As one of the greatest rappers of all time, Snoop Dogg’s words carry weight — especially on his native West Coast.

During a recent appearance on Logan Paul’s Impulsive podcast, Tha Doggfather spoke highly of the current crop of artists reppin’ California and beyond, reserving special praise for one MC in particular.

“I love it,” Snoop said. “I get a chance to stand back and watch the youngsters do what they do. I mean, I did my thing with it for 20-something years as far as being the king of the West Coast, gave the crown to Kendrick Lamar — I didn’t give it to him; actually, he took it, but I had to take it off my head and give it to him.

“And he’s been running wild with it and the music that’s been coming out from the West has been very, very good. It’s international, it’s not just regional, it’s not local no more; it’s global. So when I go across the world and I hear music from the West Coast, that makes me feel good to know that it’s constantly growing and it’s constantly being effective.”

When asked about Kendrick Lamar’s latest album Mr Morale & The Big Steppers, Snoop had nothing but high praise for the project.

“F&cking love it,” he replied. “Well-thought-out. You know, when you take your time like that, that’s what you get. You notice he doesn’t come out every blue moon; he comes out when he gets ready and he makes sure he’s calculated with his thought process, his visuals, and his sound.

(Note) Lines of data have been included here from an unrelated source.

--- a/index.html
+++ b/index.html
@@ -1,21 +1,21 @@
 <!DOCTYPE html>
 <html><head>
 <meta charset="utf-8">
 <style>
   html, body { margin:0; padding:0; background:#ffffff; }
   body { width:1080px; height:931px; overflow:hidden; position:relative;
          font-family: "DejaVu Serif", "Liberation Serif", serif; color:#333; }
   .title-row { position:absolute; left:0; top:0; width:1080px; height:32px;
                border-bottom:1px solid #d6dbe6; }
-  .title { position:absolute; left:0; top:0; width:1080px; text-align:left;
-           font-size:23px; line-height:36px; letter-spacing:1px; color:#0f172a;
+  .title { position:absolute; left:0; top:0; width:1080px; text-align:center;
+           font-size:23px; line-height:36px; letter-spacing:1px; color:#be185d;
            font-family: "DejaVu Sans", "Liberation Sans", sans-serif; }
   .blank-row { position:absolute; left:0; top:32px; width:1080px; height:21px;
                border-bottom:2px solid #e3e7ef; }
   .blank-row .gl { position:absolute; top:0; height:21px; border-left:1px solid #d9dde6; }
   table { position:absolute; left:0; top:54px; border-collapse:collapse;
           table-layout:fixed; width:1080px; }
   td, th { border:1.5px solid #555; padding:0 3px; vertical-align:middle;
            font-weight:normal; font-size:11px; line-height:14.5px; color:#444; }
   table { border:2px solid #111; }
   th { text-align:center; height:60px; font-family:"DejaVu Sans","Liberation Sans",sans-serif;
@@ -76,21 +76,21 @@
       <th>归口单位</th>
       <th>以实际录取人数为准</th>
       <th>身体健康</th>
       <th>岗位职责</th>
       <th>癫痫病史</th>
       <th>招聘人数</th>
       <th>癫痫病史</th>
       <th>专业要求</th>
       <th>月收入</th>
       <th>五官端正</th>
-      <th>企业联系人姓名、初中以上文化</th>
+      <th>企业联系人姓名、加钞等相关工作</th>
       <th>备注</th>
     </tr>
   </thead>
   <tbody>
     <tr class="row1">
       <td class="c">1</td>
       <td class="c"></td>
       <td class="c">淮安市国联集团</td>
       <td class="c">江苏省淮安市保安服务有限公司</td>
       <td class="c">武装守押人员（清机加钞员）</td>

“Kendrick is the sort of artist that is a part of the production. You can’t just send him a beat and say, ‘I wanna be on your album.’ He has to be in there with you, telling you how to make the music go, changing notes, where it’s stopping, where it’s breaking — he’s a part of the full process.”

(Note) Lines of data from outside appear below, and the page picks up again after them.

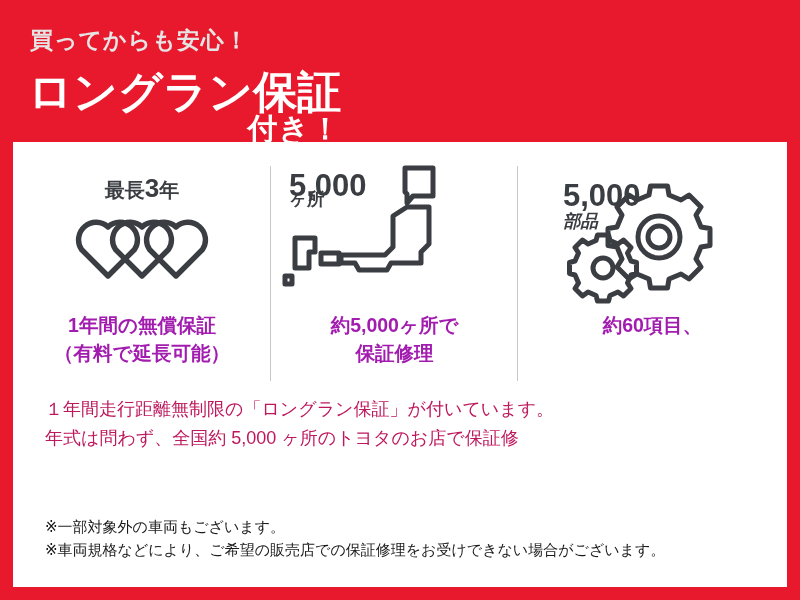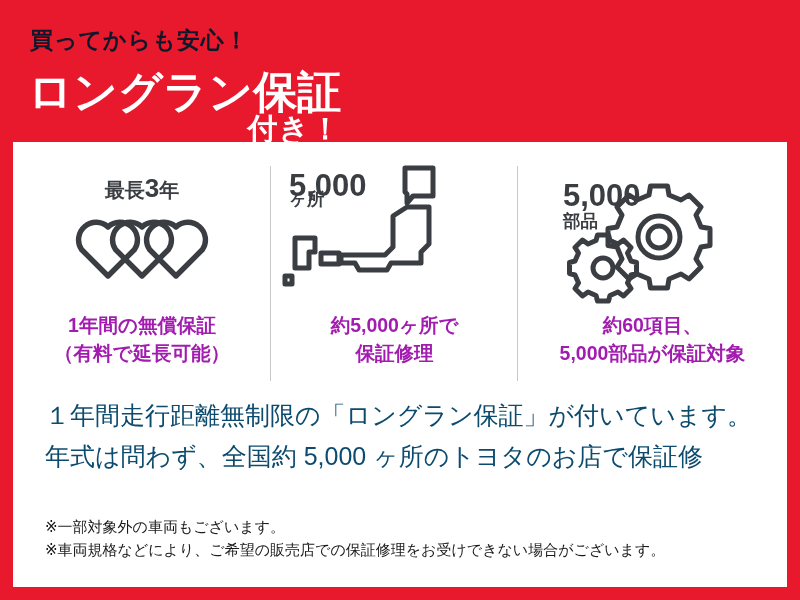--- a/index.html
+++ b/index.html
@@ -15,21 +15,21 @@
     background:#e8192c;
   }
   
   #header {
     position:absolute; left:0; top:0;
     width:800px; height:142px;
     background:#e8192c;
   }
   #tagline {
     position:absolute; left:30px; top:29px;
-    font-size:23px; font-weight:bold; color:#0f172a;
+    font-size:23px; font-weight:bold; color:#e5e5e5;
     letter-spacing:1px; white-space:nowrap;
     line-height:1;
   }
   #headline {
     position:absolute; left:28px; top:70px;
     white-space:nowrap; line-height:1;
     display:flex; align-items:flex-end;flex-direction:column;
   }
   #headline-main {
     font-size:44px; font-weight:bold; color:#ffffff;
@@ -82,27 +82,27 @@
   
   .c1-label { left:50%; transform:translateX(-50%); top:19px; font-size:20px; }
   .c1-label .big { font-size:26px; }
   .hearts { position:absolute; left:50%; transform:translateX(-50%); top:50px; }
   
   .c2-label { left:18px; top:14px; font-size:31px; }
   .c2-sub { left:18px; top:35px; font-size:17.5px; }
   .jmap { position:absolute; left:10px; top:4px; }
   
   .c3-label { left:45px; top:24px; font-size:31px; }
-  .c3-sub { left:45px; top:57px; font-size:17.5px; }
+  .c3-sub { left:45px; top:57px; font-size:17.5px;font-style:italic; }
   .gears { position:absolute; left:48px; top:18px; }
   
   #body-copy {
     position:absolute; left:32px; top:253px;
     width:730px;
-    font-size:25px; color:#0c4a6e;
+    font-size:18px; color:#be185d;
     line-height:1.62; letter-spacing:0px;
   }
   #body-copy .bline { white-space:nowrap; display:block; }
   
   #notes {
     position:absolute; left:32px; top:374px;
     width:730px;
     font-size:15px; color:#1a1a1a;
     line-height:1.5;
   }
@@ -200,21 +200,20 @@
                   <circle cx="0" cy="3" r="10"></circle>
                 </g>
               </g>
             </svg>
           </span>
           <div class="num-label c3-label">5,000</div>
           <div class="num-label c3-sub">部品</div>
         </div>
         <div class="caption">
           <span>約60項目、</span><br>
-          <span>5,000部品が保証対象</span>
         </div>
       </div>
 
     </div>
 
     <div id="body-copy">
       <span class="bline">１年間走行距離無制限の「ロングラン保証」が付いています。</span>
       <span class="bline">年式は問わず、全国約 5,000 ヶ所のトヨタのお店で保証修</span>
     </div>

When Impaulsive co-host Mike Majlak called Kendrick a “genius,” Snoop concurred, “yes sir.”

Snoop Dogg is far from the only rap legend enamoured with Mr. Morale & The Big Steppers. Shortly after its May 13 release, Eminem called the album “fucking ridiculous” and revealed it left him “speechless” while pinging his good friend Dr. Dre on Twitter.

Lupe Fiasco, Earl Sweatshirt, Lil Durk, Tyler, The Creator and Kodak Black (who makes several appearances on the record) are among the many other rappers who’ve publicly praised Kendrick Lamar’s fifth LP, which debuted at No. 1 on the Billboard 200.

As for Snoop Dogg, the love between him and Kendrick is clearly mutual. In a 2013 XXL interview, K. Dot credited Snoop’s 1993 debut Doggystyle for influencing his own meticulous (and not to mention highly successful) approach to crafting albums.

“I’m definitely influenced by that album,” he said. “The structure, the cohesiveness, the skits, the flow, the melodies Snoop kicked, the raw raps — there wouldn’t be a Kendrick Lamar without Doggystyle. Albums that last that long have their own sound. It was nothing duplicated, that’s why it stood out. It was that G-Funk.”

It’s no surprise, then, that Kendrick Lamar was brought to tears when Snoop Dogg — alongside fellow West Coast greats Dr. Dre, The Game and Kurupt — famously passed him the torch during a concert in L.A. in August 2011, shortly after the release of Section.80.

Four years later, Kendrick returned the favour by recruiting Snoop for “Institutionalized,” from his 2015 masterpiece To Pimp a Butterfly.